Although several vaccine candidates are under development for the new Wuhan coronavirus, it would take months for testing and nearly a year for a vaccine to be available for the public.
However, US health officials have fast-tracked their work on a coronavirus vaccine and expect to begin an early-stage clinical trial within three months.
Even with the fast-track, the vaccine may not be available for public use until after a year or more, reported CNBC citing a statement from the National Institute of Allergy and Infectious Diseases (NIAID) director Anthony Fauci.
A statement from Fauci read: “It will take three months to get it into the trial, three months to get safety, immunogenicity data. Then you move into Phase II. What we do from that point on will be determined by what has happened with the outbreak over those months.
“We are proceeding as if we will have to deploy a vaccine. In other words, we are working on the worst scenario that this becomes a bigger outbreak.”

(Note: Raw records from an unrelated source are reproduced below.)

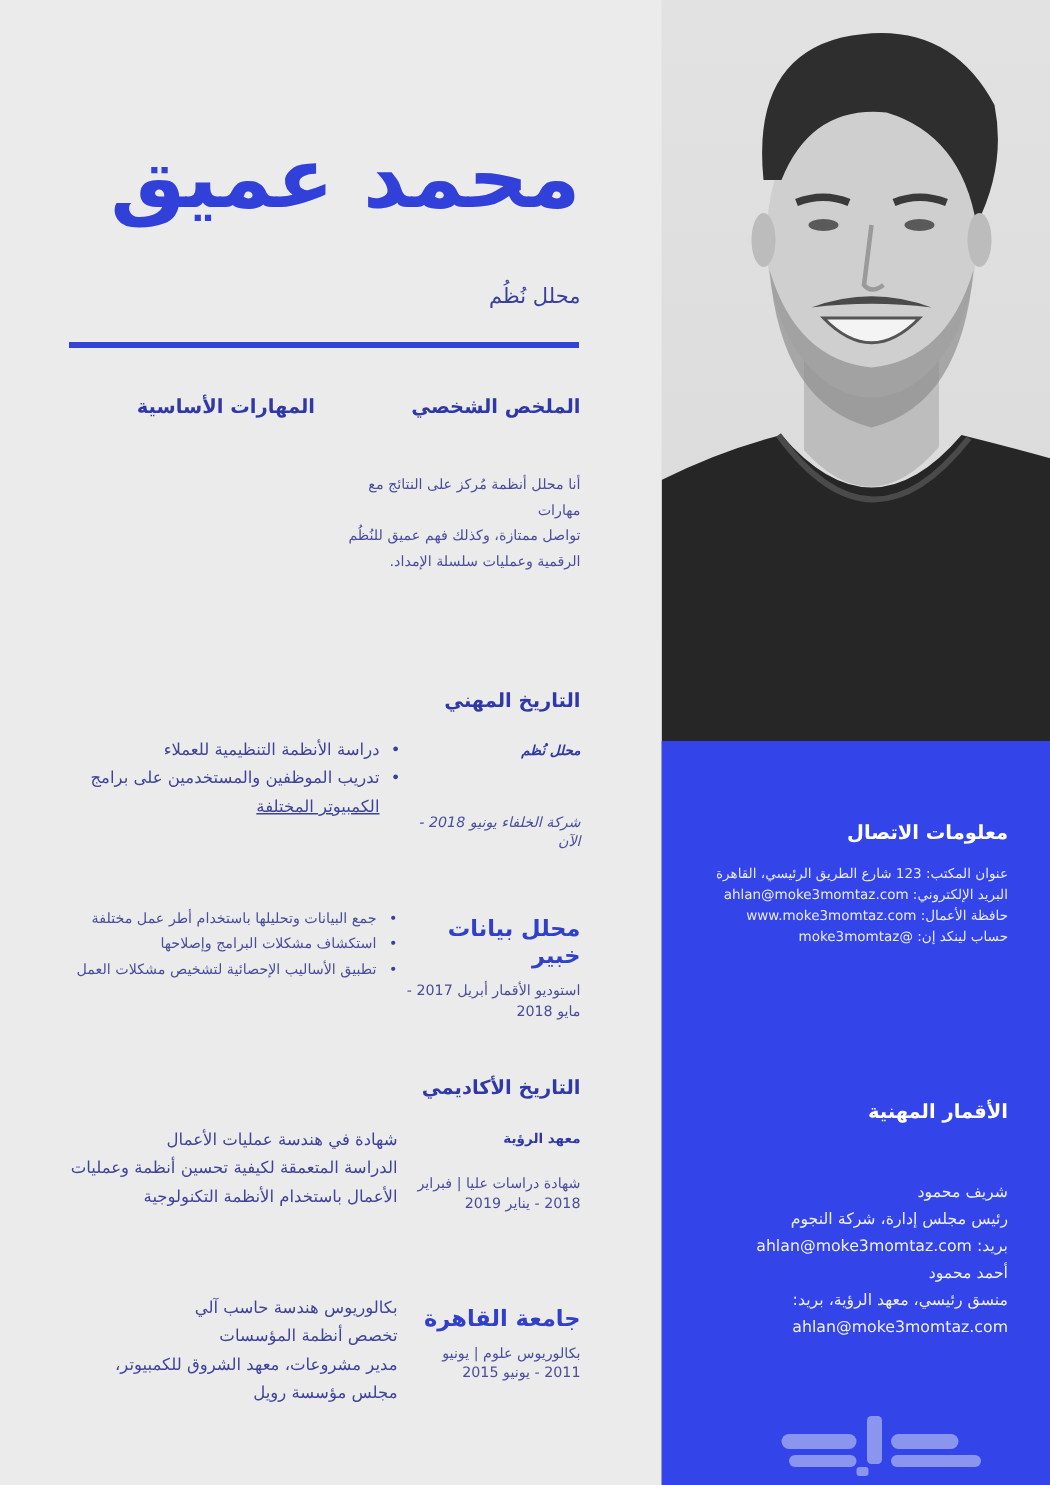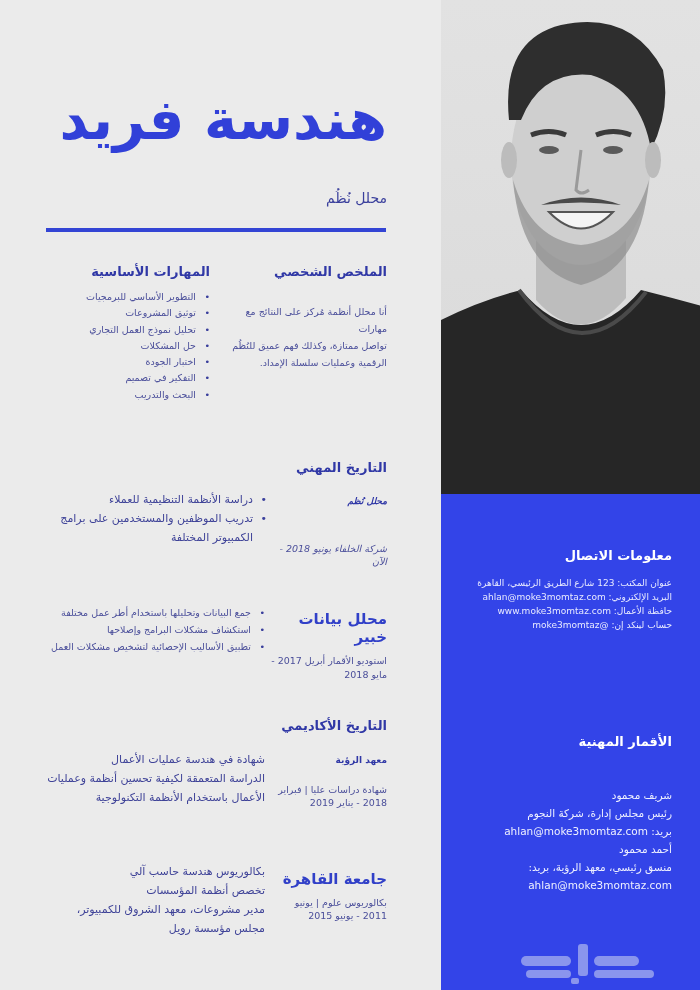--- a/index.html
+++ b/index.html
@@ -54,63 +54,54 @@
     .watermark {
       position: absolute; left: 75px; top: 440px; width: 145px; height: 50px;
     }
   </style>
 </head>
 <body>
 
 <div class="page">
 
   <div class="left">
-    <div class="name rtl">هندسة فريد</div>
+    <div class="name rtl">محمد عميق</div>
     <div class="role rtl">محلل نُظُم</div>
     <div class="rule"></div>
 
     <div class="blk rtl" style="right:38px; top:264px; width:170px;">
       <div class="h">الملخص الشخصي</div>
-      <div class="txt" style="margin-top:24px;">
+      <div class="txt" style="margin-top:36px;">
         <div>أنا محلل أنظمة مُركز على النتائج مع مهارات</div>
         <div>تواصل ممتازة، وكذلك فهم عميق للنُظُم</div>
         <div>الرقمية وعمليات سلسلة الإمداد.</div>
       </div>
     </div>
 
     <div class="blk rtl" style="right:215px; top:264px; width:150px;">
       <div class="h">المهارات الأساسية</div>
-      <ul class="txt" style="margin-top:10px; line-height:16.3px;">
-        <li>التطوير الأساسي للبرمجيات</li>
-        <li>توثيق المشروعات</li>
-        <li>تحليل نموذج العمل التجاري</li>
-        <li>حل المشكلات</li>
-        <li>اختبار الجودة</li>
-        <li>التفكير في تصميم</li>
-        <li>البحث والتدريب</li>
-      </ul>
     </div>
 
     <div class="blk rtl" style="right:38px; top:460px; width:200px;">
       <div class="h">التاريخ المهني</div>
     </div>
 
     <div class="blk rtl" style="right:38px; top:496px; width:110px;font-style:italic;">
       <div style="font-size:9px; font-weight:bold; color:#3038a6;">محلل نُظم</div>
       <div class="txt" style="margin-top:36px; line-height:13px;">
         <div>شركة الخلفاء يونيو 2018 -</div>
         <div>الآن</div>
       </div>
     </div>
     <div class="blk rtl" style="right:158px; top:490px; width:215px;">
       <ul class="txt-md">
         <li>دراسة الأنظمة التنظيمية للعملاء</li>
         <li>تدريب الموظفين والمستخدمين على برامج</li>
       </ul>
-      <div class="txt-md" style="padding-right:14px;">الكمبيوتر المختلفة</div>
+      <div class="txt-md" style="padding-right:14px;text-decoration:underline;">الكمبيوتر المختلفة</div>
     </div>
 
     <div class="blk rtl" style="right:38px; top:610px; width:120px;">
       <div class="h-big">محلل بيانات خبير</div>
       <div class="txt" style="margin-top:8px; line-height:14px;">
         <div>استوديو الأقمار أبريل 2017 -</div>
         <div>مايو 2018</div>
       </div>
     </div>
     <div class="blk rtl" style="right:160px; top:604px; width:215px;">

Scientists at the National Institutes of Health (NIH) are working with biotechnology company Moderna to develop the vaccine by using the currently available strain of the new virus.
China coronavirus vaccine development
Xinhua reports that the hospital will work with Stermirna Therapeutics to develop the vaccine.
Stermirna Therapeutics CEO Li Hangwen estimates that vaccine samples will be manufactured within 40 days and based on new mRNA technology and other preliminary techniques.
Moreover, Russian consulate said that it is working with China to develop a vaccine, reported Reuters. The country has not confirmed any infected cases so far.
Hong Kong’s coronavirus vaccine
Researchers claim that a vaccine for the virus has already been developed.
Hong Kong University professor Yuen Kwok-Yung said that the vaccine has been produced but is yet to be tested on animals or human test subjects.
The vaccine was developed by modifying an influenza vaccine with a part of the surface antigen of the coronavirus, making the vaccine useful in preventing both influenza and coronavirus.